Guest Post by Tyler Constable
Your data is only as safe as your data center. Your IT landscape is running on one or more servers somewhere, and those servers can be damaged by almost anything — a break in, a natural disaster — even a static shock caused by excessively dry air. Unfortunately, companies that are very careful about logical security still neglect physical security. Here’s what’s required to secure a data center footprint, and why so many organizations get it wrong.
Data Center Monitoring and Performance Analytics Requires Precise Control
Data center environmental monitoring should maintain humidity between 45% and 60%. If the air becomes too humid, water can condense on cooling systems or near the ground, potentially damaging servers and other equipment. If it’s too dry on the other hand, it can cause static to build up, which can discharge and fry electronics.
Other environmental factors, like heat and airflow, also need to be carefully controlled. To do that, you need 24/7 supervision, along with redundant data center environmental monitoring equipment, so there’s always a backup in place when a thermometer or humidity gauge fails.
Data centers also need backups for core systems, like networking and fire suppression. That way, if something fails (or returns a sensor reading that indicates it may be about to fail) the redundant system can pick up the slack. The goal is to be able to keep the IT landscape up and running with little to no disruption, no matter what goes wrong.
Poor Data Center Design Undermines Monitoring
Although industry standards account for how data centers should operate, they tend to overlook flaws in the facilities themselves. Too many data centers started their lives as warehouses or office buildings.
This poses additional risks for environmental monitoring, and raises the operational cost of environmental control; if the building is poorly sealed and insulated, it’s harder to control humidity and temperature. Cracks can let unpredictable bursts of humid air into the building, creating spots where condensation can form, or even form leaks.
Converted buildings are also difficult and expensive to protect against disasters. They may be built in areas vulnerable to earthquakes or fires, using outdated construction methods. They also tend to be less secure; often, features like hollow-core walls, false ceilings, and multiple entry and exit points make it much harder to prevent unauthorized entrance.
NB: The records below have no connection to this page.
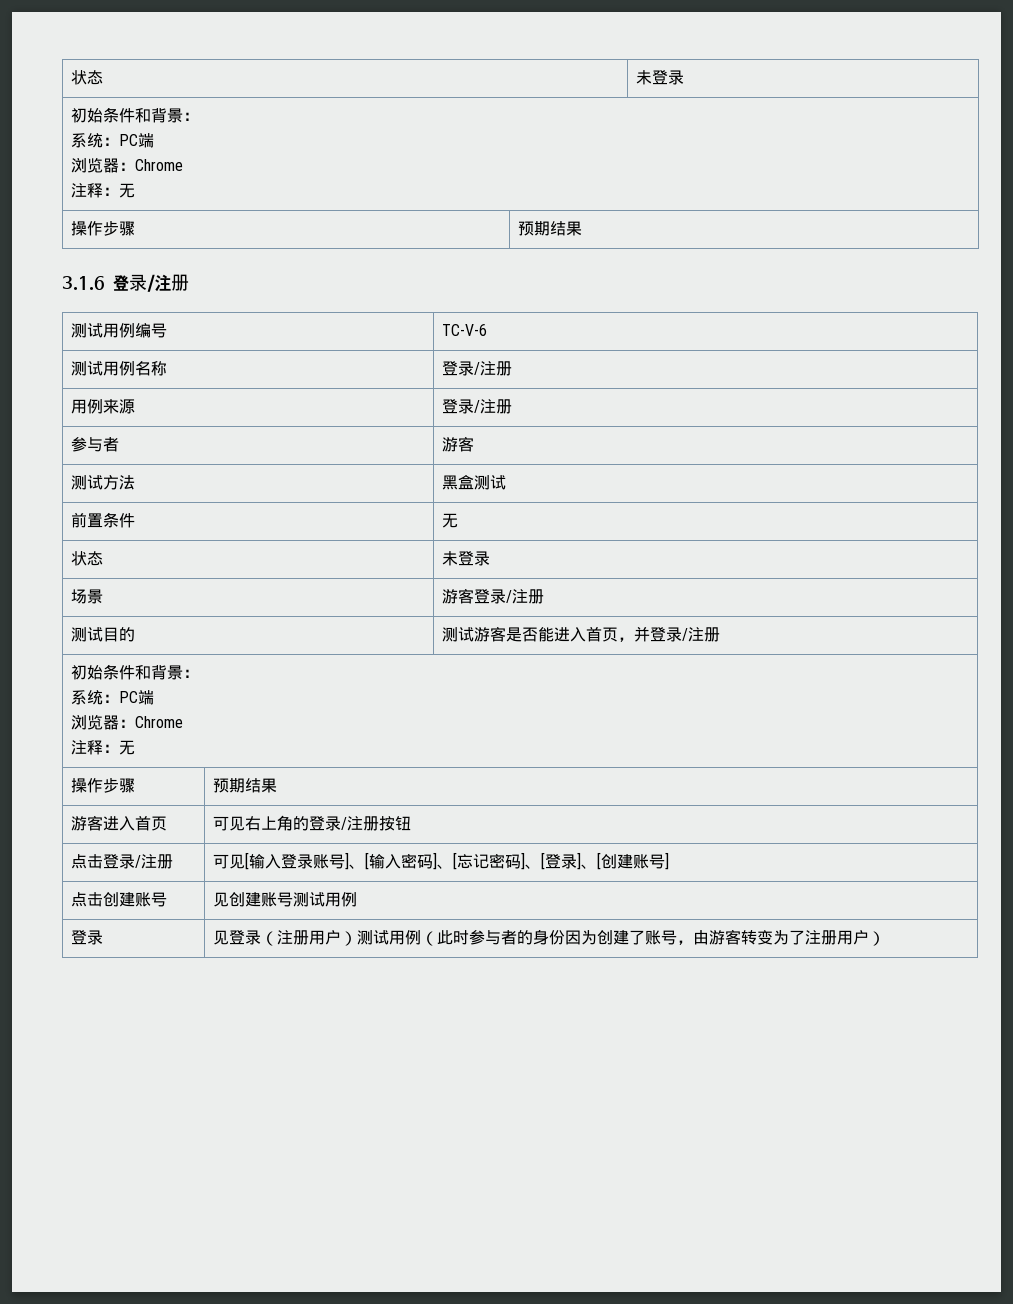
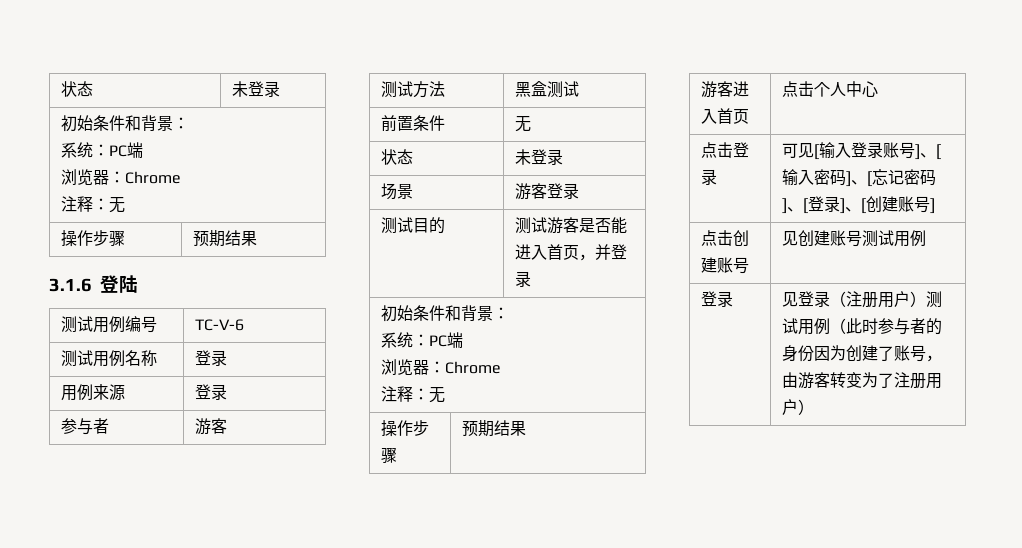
- 3.1.6登录/注册
+ 3.1.6登陆
- 测试用例名称 | 登录/注册
+ 测试用例名称 | 登录
- 用例来源 | 登录/注册
+ 用例来源 | 登录
- 场景 | 游客登录/注册
+ 场景 | 游客登录
- 测试目的 | 测试游客是否能进入首页，并登录/注册
+ 测试目的 | 测试游客是否能进入首页，并登录
- 游客进入首页 | 可见右上角的登录/注册按钮
+ 游客进入首页 | 点击个人中心
- 点击登录/注册 | 可见[输入登录账号]、[输入密码]、[忘记密码]、[登录]、[创建账号]
+ 点击登录 | 可见[输入登录账号]、[输入密码]、[忘记密码]、[登录]、[创建账号]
Properly installing internal access control, server cages and other security features can be prohibitively expensive, and many providers cut corners.
Businesses Need Better
In the last decade, businesses have gone from poorly implemented tape backups to carefully planning disaster recovery with RTO and RPO. Customers have learned why good DR is important, and how to ask the right questions.
Disaster center monitoring and security needs to go through the same evolution. Enterprises need to familiarize themselves with existing metrics like TIA-942 and Uptime Institute tiers, and the importance of external SSAE 16 compliance auditing.
While many companies have some sort of monitoring in place it’s usually at the host or application level. Physical datacenter monitors such as heat, intrusion and moisture often are controlled on a set of additional monitors. A true solution would be to have ALL monitoring components reporting back to one centralized monitoring application. Any break away from this strategy can lead to confusion or even missed critical checks.
The auditing standards need to incorporate deeper physical security and safety assessment. If a building can withstand a hurricane, or survive an armed attack, that data should be available to customers. Likewise, if a data center is at risk of a major disaster. Although not every company needs the same level of protection, each needs a realistic assessment of what risks it faces — something much of the hosting industry still doesn’t provide.